Projet X ne propose aucune intrigue. Juste des mini-spots pour Blackberry et Heineken. On est loin The Party de Black Edwards. Un peu à l'image des adaptations cinéma de jeux vidéos, où l'absence de gameplay nous retire tout plaisir, le spectateur reste de marbre face à Projet X. Une évidente frustration nous envahie à l'idée de ne pas être convié à la soirée. Le sujet était pourtant, potentiellement, intéressant: une fête qui dégénère poussant la police à faire intervenir les forces anti-émeutes. Cela c'est déjà vu. On a pu, depuis 2008, visionner ce genre de situations sur YouTube. Il aurait été intéressant pour un cinéaste et un producteur de s'interroger sur ces évènements. Pourquoi une jeunesse organise t-elle des bing drinking ? Est ce réellement le cinéma qui pousse la jeunesse à chercher à s'abrutir dans l'overdose d'alcool, comme le dénoncent de récentes études? Pourquoi la seule réponse à ces débordements est-elle d'envoyer les forces anti-émeutes surarmées. Pourquoi celles-ci ne réussissent plus à rétablir l'ordre et doivent battre en retraite face à des ados désarmés?

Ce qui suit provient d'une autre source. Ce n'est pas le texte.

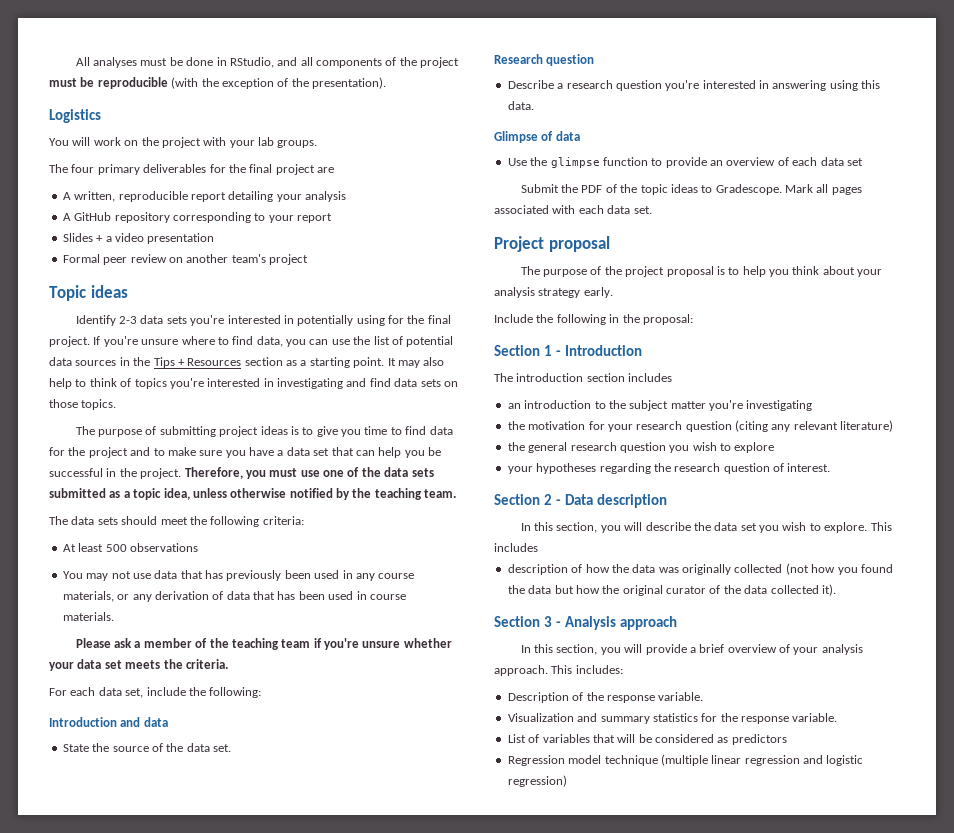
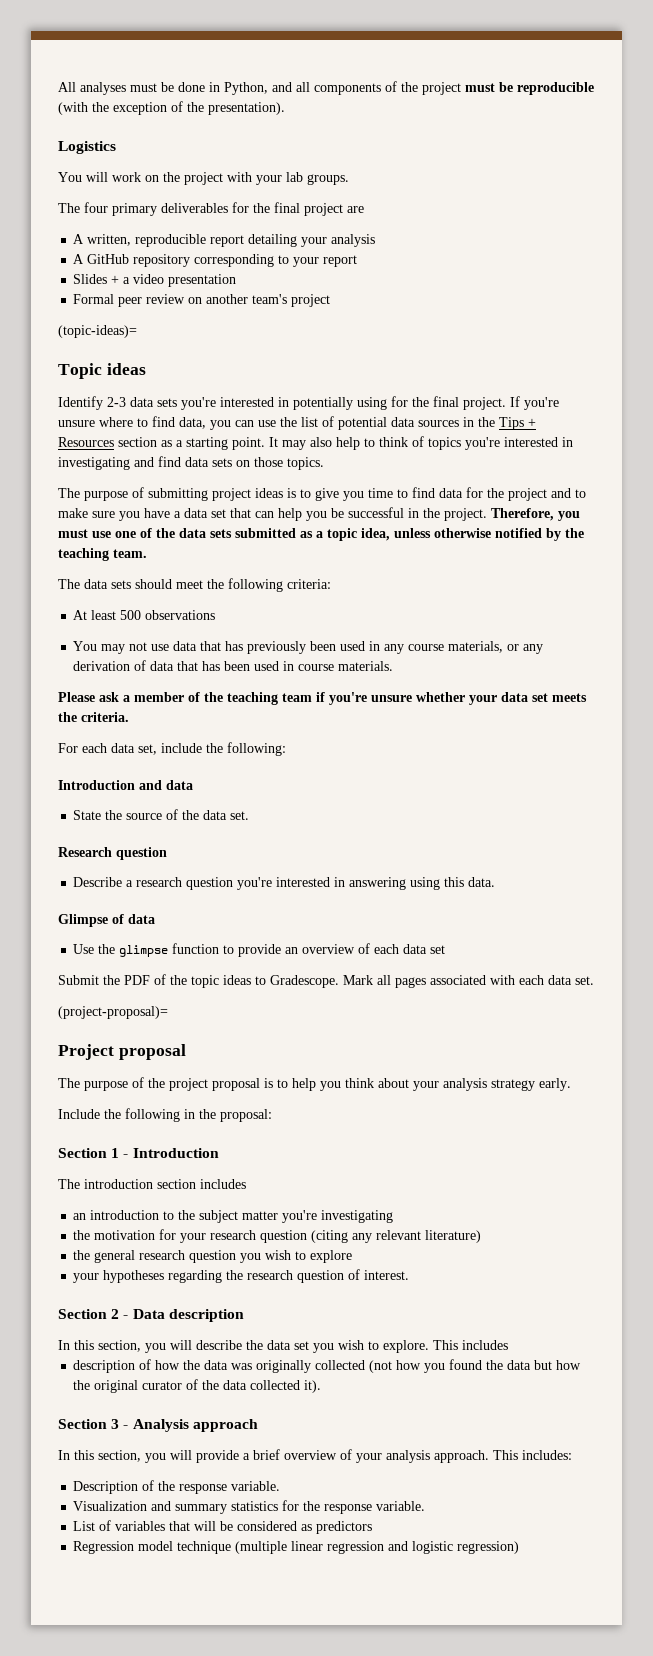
[229,57,274,68] RStudio, -> [224,82,268,95] Python,
(308, 259) none -> [58,325,137,338] // (topic-ideas)=
(652, 210) none -> [58,1006,168,1019] // (project-proposal)=

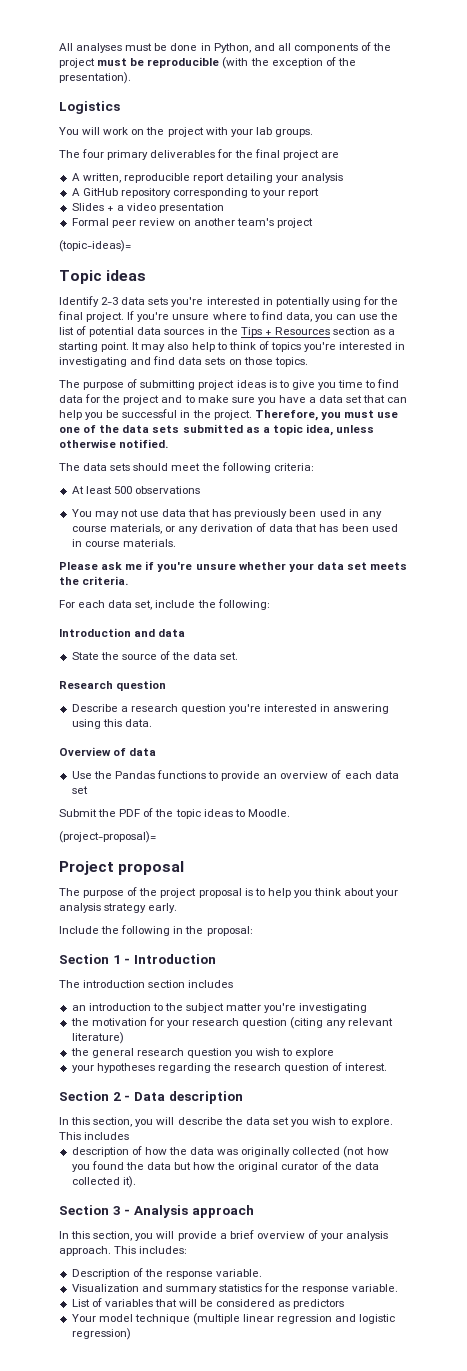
[495,528,584,541] [58,548,147,561] notified by the teaching team. -> [119,439,169,448] notified.
[123,692,312,705] a member of the teaching team -> [125,564,143,570] me
[58,914,108,927] Glimpse -> [59,747,111,756] Overview
[119,943,220,957] glimpse function -> [114,770,206,779] Pandas functions
[270,975,594,988] Gradescope. Mark all pages associated with each data set. -> [247,809,290,817] Moodle.
[73,1541,135,1554] Regression -> [71,1314,96,1322] Your

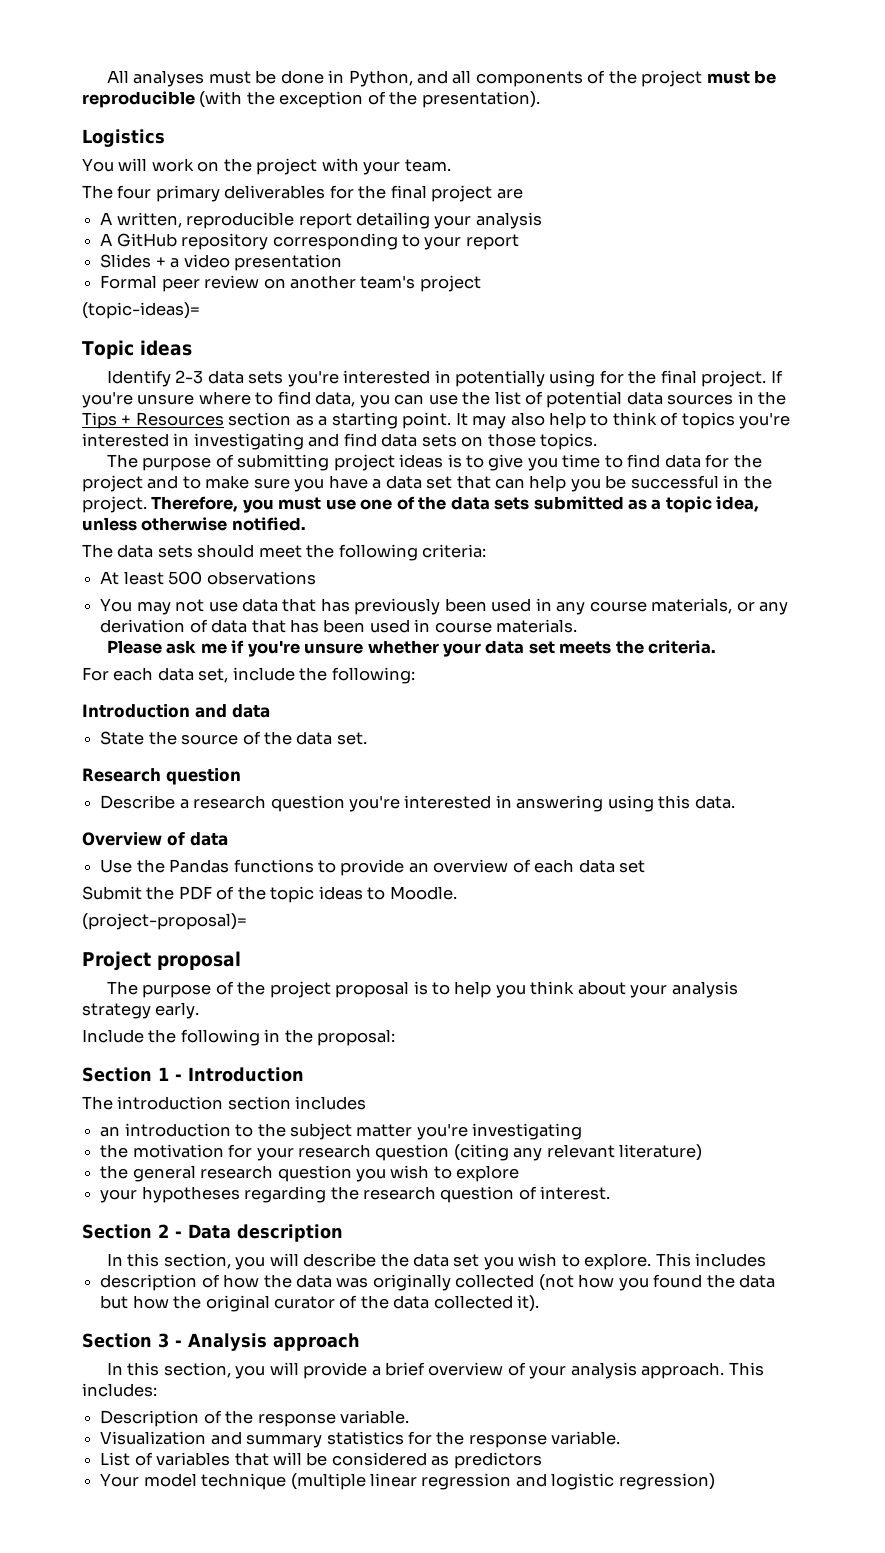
[255,127,313,137] lab groups. -> [404,159,451,172] team.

Sur la forme, comme sur le fond, le réalisateur à renoncé. Loin de se poser des questions, Projet X laisse à la marque le soin de répondre aux problèmes de la jeunesse. Car Axe a bien compris, comme toutes les grandes marques, le besoin chez les jeunes d'avoir un espoir, une utopie, le besoin de rêver. Ce que ne leur offre plus cette société. Comme le souligne Naomi Klein dans No Logo, les marques ont investies le champ de la révolte et de l'utopie pour assoir leur légitimité. En temps de crise économique et sociale, Axe propose a cette jeunesse sans espoir, l'Anarchy. Le déodorant que la marque lance au moment de la sortie du film. L'anarchie est ici limitée aux lieux communs de «il est interdit, d'interdire» et à l'affrontement contre les forces de l'ordre. Projet X se veut un film sulfureux. Sauf qu'il n'ose jamais franchir l'interdit. Aucune drogue évoquée dans le film, en dehors de l'extasy, est interdite en Californie et on est plus proche d'idéologies réactionnaires que libertaires lorsqu'il s'agit d'évoquer les pratiques sexuelles des adolescents. Joel Silver s'éloigne alors de Matrix où, avec les frères Wachowski, il s'amusait à subvertir le blockbuster. On est à milles années lumière d'un autre projet (Mayhem) mis en scène par David Fincher pour Fight Club. L'histoire de Projet X est, donc, celle d'une démission. Plus encore que celle du cinéaste, c'est la démission de Hollywood, face aux puissances de marques qui est mis à jour.